# The B5 Superhighway

Let's use Authorea to keep track of B5 materials...

• fits cubes: ready for Glue volume rendering.
• The blue/green is $$C^{18}O$$ (2-1), and red/orange is $$NH_3$$ (1, 1).
• The three slides have been uploaded.
• The clustering is done using a code I wrote following explanation in Alvaro's paper. The friends-of-friends threshold in Alvaro's paper is 3 km s$$^{-1}$$ pc$$^{-1}$$ (~ 1 $$c_s$$/half beam). Using the same threshold, the (extended) B5 would be clustered/grouped into one single component. The clustering in the movies below is done using a threshold of 1 km s$$^{-1}$$ pc$$^{-1}$$ (one third of Alvaro's threshold), in order to cluster the data points into multiple components (which isn't too bad a choice, since Alvaro was using CO (1-0), with a broader line width). In the movies below, the clustering is run on the combined Gaussian fit, where we have one peak from one-component Gaussian fit if the residual of one-component fit is smaller, and two peaks from the two-component fit if the residual of two-component fit is smaller.
• movie0_opaque_linewidth: the movie made from 3D visualization of Gaussian fitted peaks without friends-in-velocity (FIVE) clustering. Brighter/white circles are where the (Gaussian fitted) emission is higher. The size is scaled with the (Gaussian fitted) line width.
• movie0_transparent_linewidth: the same movie, with alpha.
• movie_opaque: the movie made from 3D visualization of Gaussian fitted peaks with friends-in-velocity (FIVE) clustering. The size is NOT scaled with the line width.
• movie_transparent: the same movie, with alpha.
• movie_opaque_linewidth: the movie made from 3D visualization of Gaussian fitted peaks with friends-in-velocity (FIVE) clustering. The size is scaled with the line width.
• movie_transparent_linewidth: the same movie, with alpha.
• The clustering is done using the DBScan (density-based scanning) method in scikit-learn. The DBScan method should perform better than the FoF method(, which is similar to the K-Means). In practice, the mean silhouette coefficient, measuring how the clustering performs (ranging from -1 to 1 for each data point, with -1 meaning that the clustering is not appropriate for that data point, and 1 meaning the clustering is good), shows that the result of the DBScan (mean silhouette score ~ 0.06) is better than the FoF method (mean silhouette score ~ -0.26; the score for the FoF method is calculated on the same standardized dataset used in the DBScan analysis, to be fair). The DBScan method also identifies a number of data points which cannot be clustered (the "noisy samples").

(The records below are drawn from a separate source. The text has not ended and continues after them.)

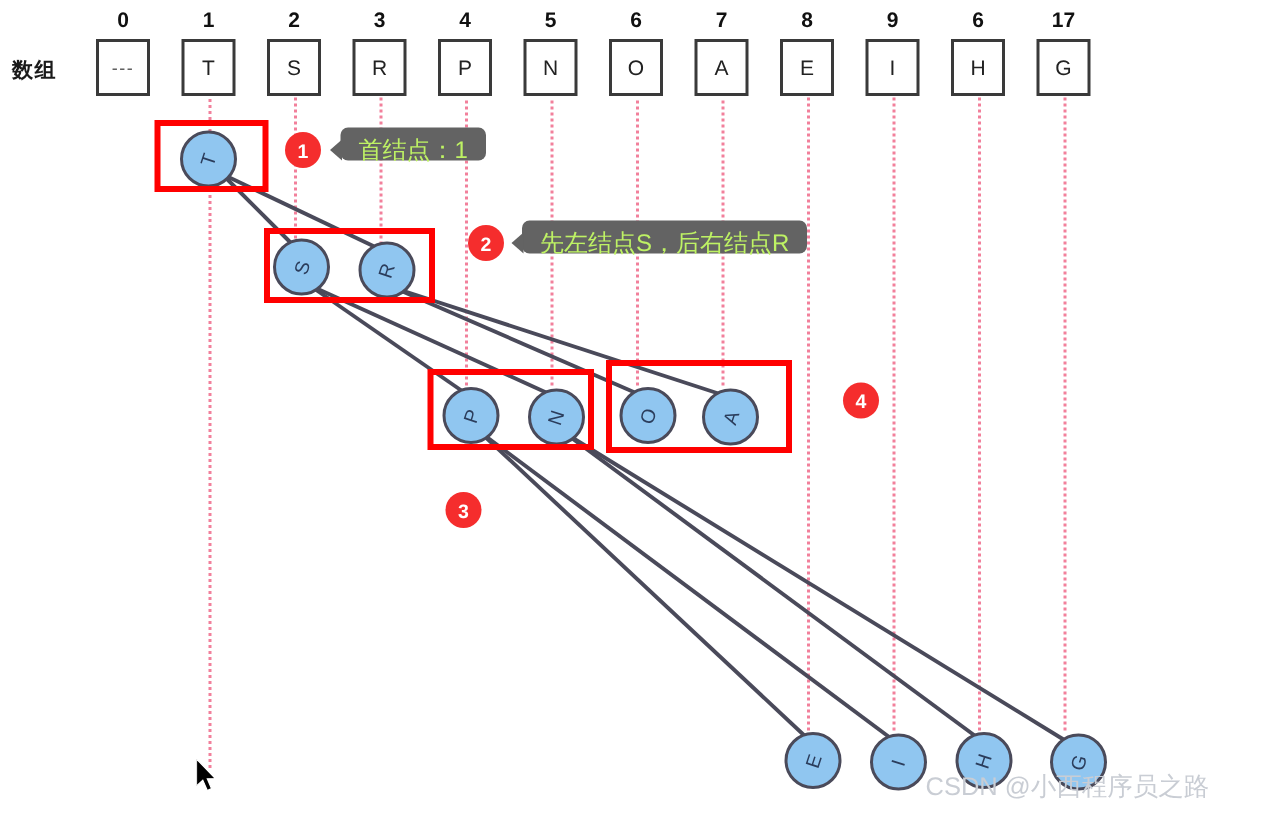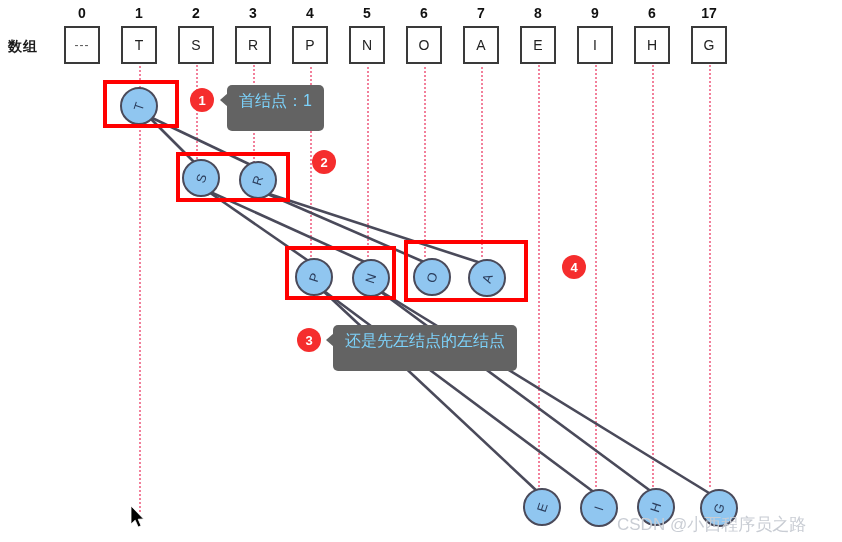--- a/index.html
+++ b/index.html
@@ -93,27 +93,27 @@
     font-size: 13px;
     font-weight: bold;
     display: flex;
     align-items: center;
     justify-content: center;
     z-index: 12;
   }
   .bubble {
     position: absolute;
     background: #636363;
-    color: #7dd3fc;
+    color: #bef264;
     border-radius: 5px;
     font-size: 16px;
     padding: 6px 12px 7px 12px;
     white-space: nowrap;
     z-index: 11;
-    height: 46px;
+    height: 22px;
     box-sizing: border-box;
     line-height: 19px;
   }
   .bubble::before {
     content: "";
     position: absolute;
     left: -7px;
     top: 8px;
     width: 0; height: 0;
     border-top: 7px solid transparent;
@@ -233,23 +233,23 @@
     <span>H</span>
     </div>
   <div class="node" style="left:700px; top:489px;">
     <span>G</span>
     </div>
 
   <div class="badge" style="left:190px; top:88px;">1</div>
   <div class="bubble" style="left:227px; top:85px;">首结点：1</div>
 
   <div class="badge" style="left:312px; top:150px;">2</div>
+  <div class="bubble" style="left:348px; top:147px;">先左结点S，后右结点R</div>
 
   <div class="badge" style="left:297px; top:328px;">3</div>
-  <div class="bubble" style="left:333px; top:325px;">还是先左结点的左结点</div>
 
   <div class="badge" style="left:562px; top:255px;">4</div>
 
   <div class="watermark" style="left:617px; top:513px;">CSDN @小西程序员之路</div>
 
   <div class="cursor" style="left:131px; top:506px;">
     <svg width="16" height="24" viewBox="0 0 16 24">
       <polygon points="0,0 0,18 4.2,14.2 7.2,21 10,19.7 7.2,13.2 12.6,13" fill="#000000" stroke="#ffffff" stroke-width="0.8"></polygon>
     </svg>
   </div>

See the scikit-learn clustering page for an overview of various clustering algorithms.
• To implement the DBScan method, the ppv positions of fitted Gaussian peaks (of C$$^{18^{ }}$$O 2-1) are first standardized. No other scaling is applied. The best parameters for setting up DBScan are found by measuring the mean silhouette coefficient, within a reasonable range. DBScan (set up with the best parameters) finds 12 components, compared to 10 components found by FoF.
• movie_DBScan and movie_DBScan_linewidth in the Google drive folder show the result in the original RA-Dec-velocity space. The smaller, black data points indicate those categorized by DBScan as the "noisy samples".